Anoxia and freezing exposures stimulate covalent modification of enzymes of carbohydrate metabolism in Littorina littorea

Abstract

The effects of anoxia (N2 atmosphere at 5 °C) or freezing (at-8 °C) exposure in vivo on the activities of five enzymes of carbohydrate metabolism were assessed in foot muscle and hepatopancreases of the marine periwinkle Littorina littorea. Changes in glycogen phosphorylase, glycogen synthetase, pyruvate kinase and pyruvate dehydrogenase under either stress were generally consistent with covalent modification of the enzymes to decrease enzyme activity and/or convert the enzyme to a less active form. However, no evidence for a similar covalent modification of phosphofructokinase was found. The metabolic effects of freezing and anoxia were generally similar, suggesting that a primary contributor to freezing survival is the implementation of anaerobic metabolism and metabolic arrest mechanisms that also promote anoxia survival in marine molluses. However, in hepatopancreas phosphorylase was activated and pyruvate kinase remained in two enzyme forms in freezing-exposed snails, contrary to the results for anoxic animals. Ion exchange chromatography on DE-52 Sephadex revealed the presence of two forms of pyruvate kinase in both tissues of control L. littorea, eluting at 30–50 mmol·1-1 KCl (peak I) or 90–110 mmol·1-1 KCl (peak II). Anoxia exposure converted pyruvate kinase in both tissues to the peak I form, as did freezing for foot muscle pyruvate kinase. Kinetic analysis showed that peak I pyruvate kinase had lower affinities for substrates, phosphoenolpyruvate and ADP, and was very strongly inhibited by l-alanine compared with the peak II enzyme.

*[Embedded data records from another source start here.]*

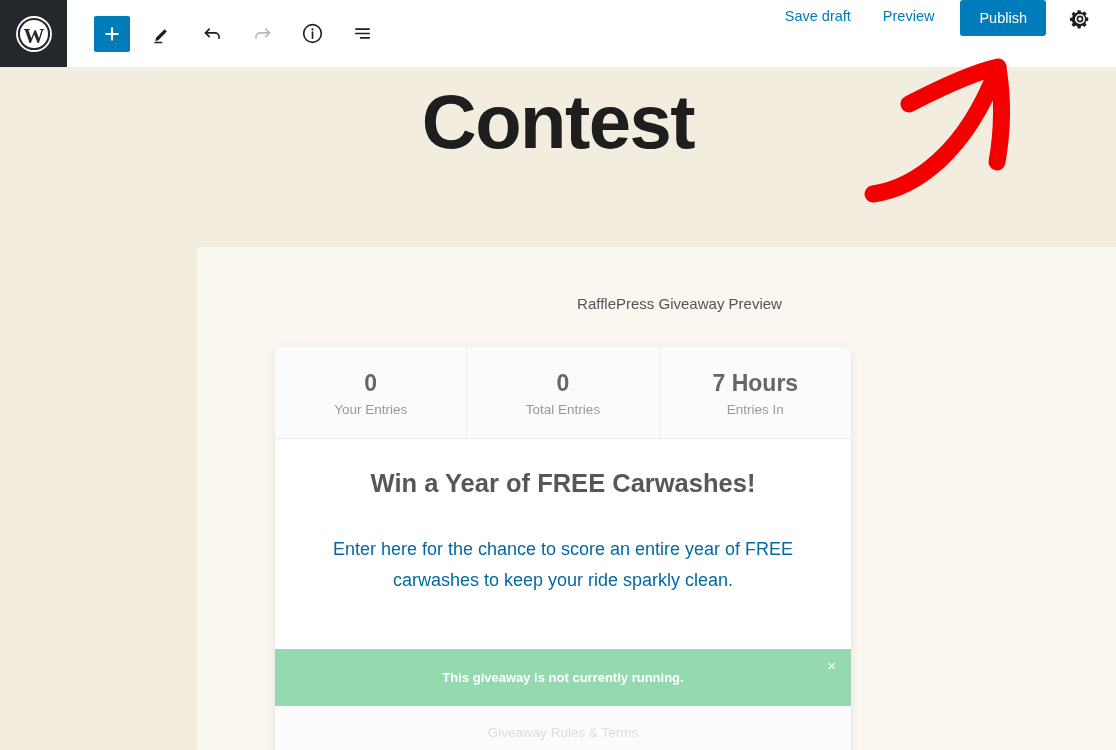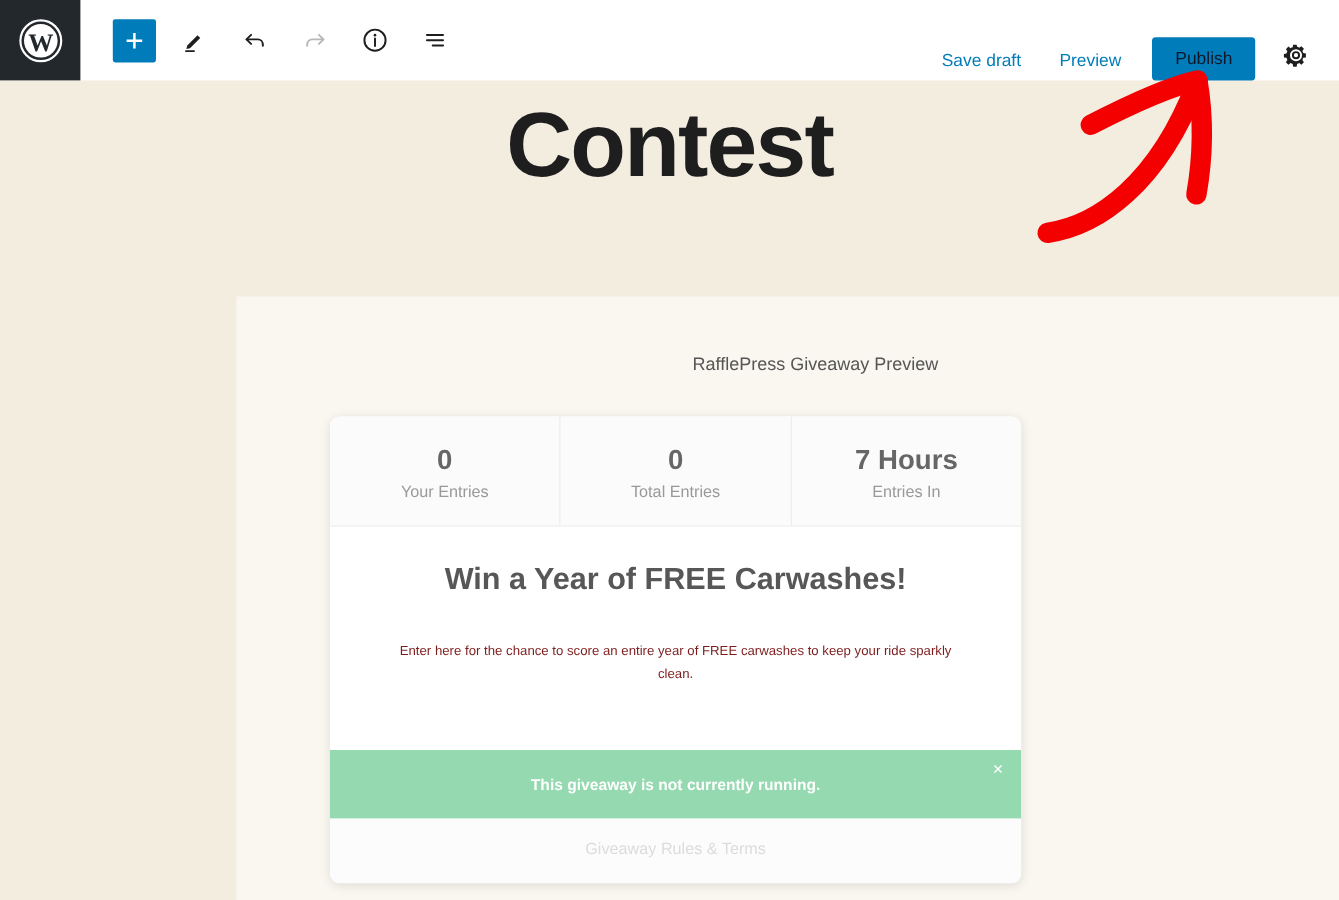"Save draft" .header-right-tools { align-items: flex-end -> flex-start }
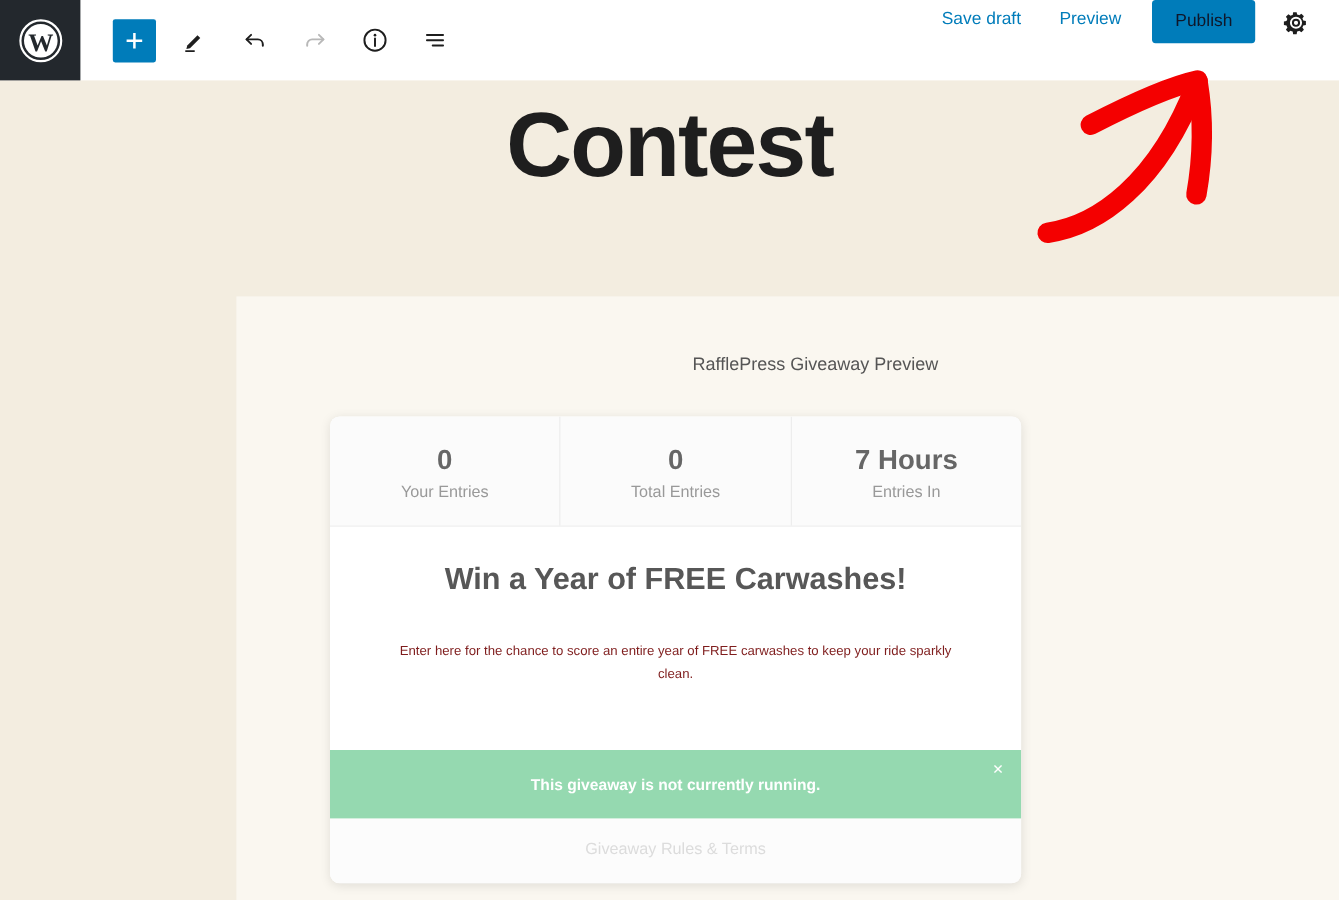"Publish" .publish-btn { color: #0f172a -> #ffffff }
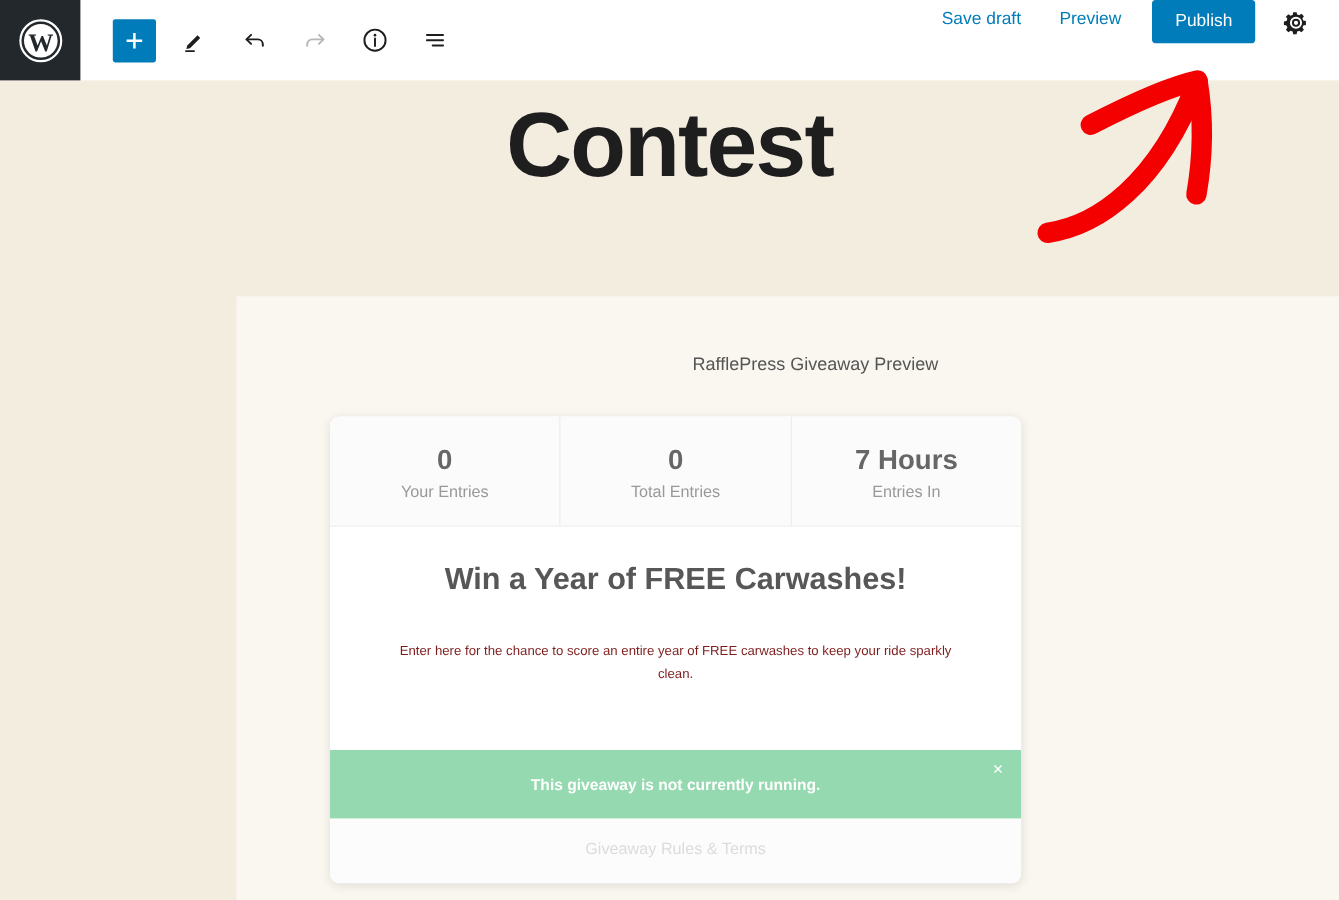"Enter here for the chance" .giveaway-desc { color: #7f1d1d -> #0369a1; font-size: 11px -> 18px }
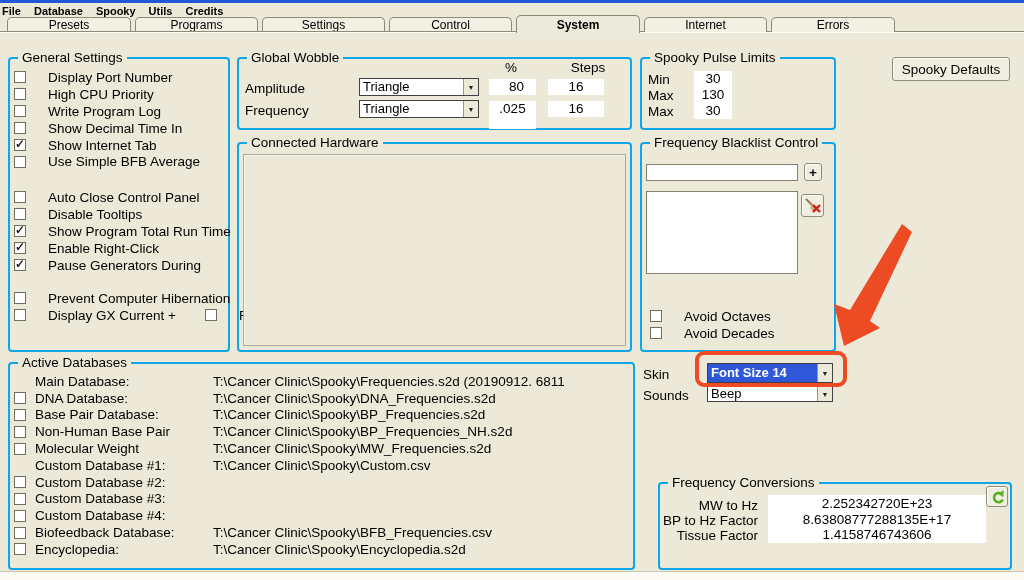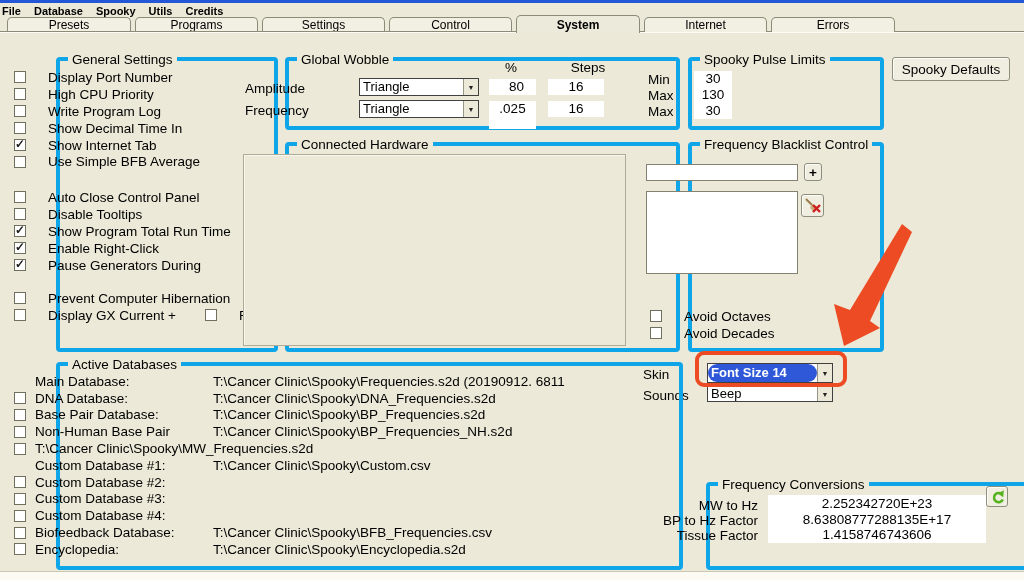"General Settings" .grp { border: 4px solid #0ea5e9 -> 2px solid #0ea5e9; margin-left: 48px -> none }
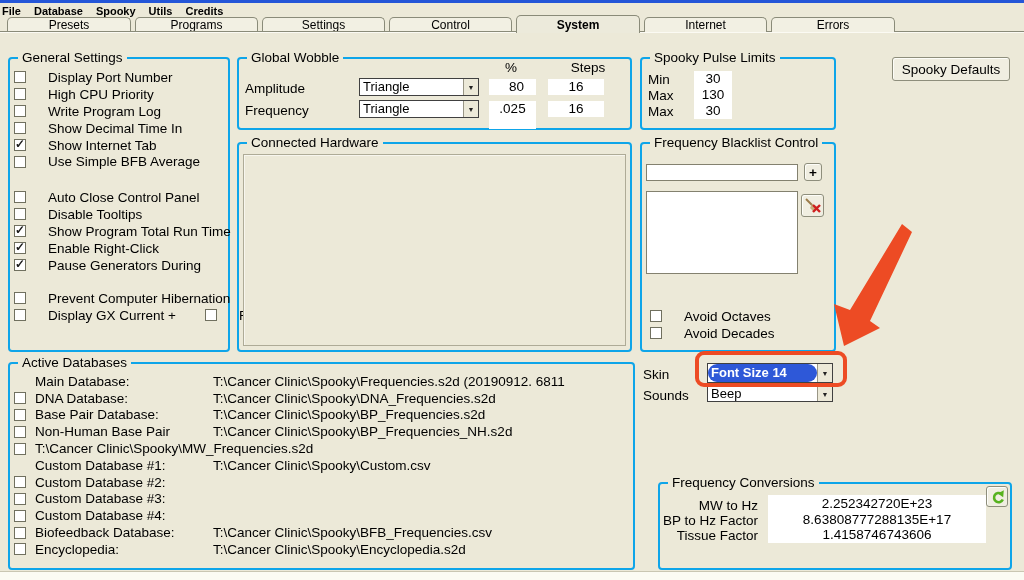"Font Size 14" .combo.sel .ctxt { border-radius: 9px -> none }
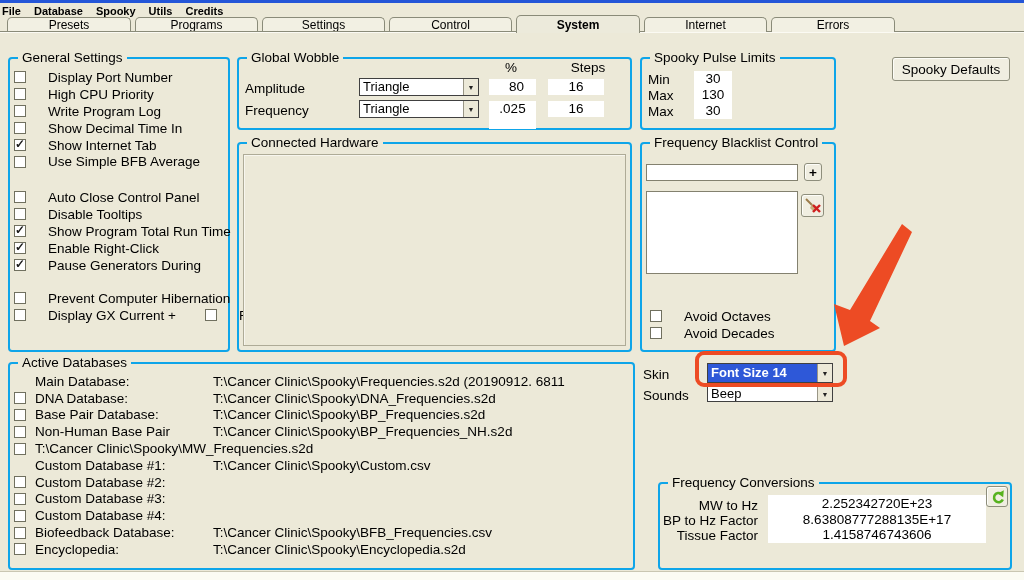"Molecular Weight" span.dblabel { html: none -> <span>Molecular Weight</span> }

Peak I pyruvate kinase had an I50 value for l-alanine of 0.38 mmol·1-1, whereas peak II pyruvate kinase was unaffected by l-alanine evenat 40 mmol·1-1. In vitro incubation of extracts from control foot muscle under conditions promoting phosphorylation or dephosphorylation identified the peak I and II forms as the low and high phosphate forms, respectively. This result for L. littorea pyruvate kinase was highly unusual and contrary to the typical effect of anoxia on pyruvate kinase in marine molluscs which is to stimulate the phosphorylation of pyruvate kinase and, thereby, convert the enzyme to a less active form.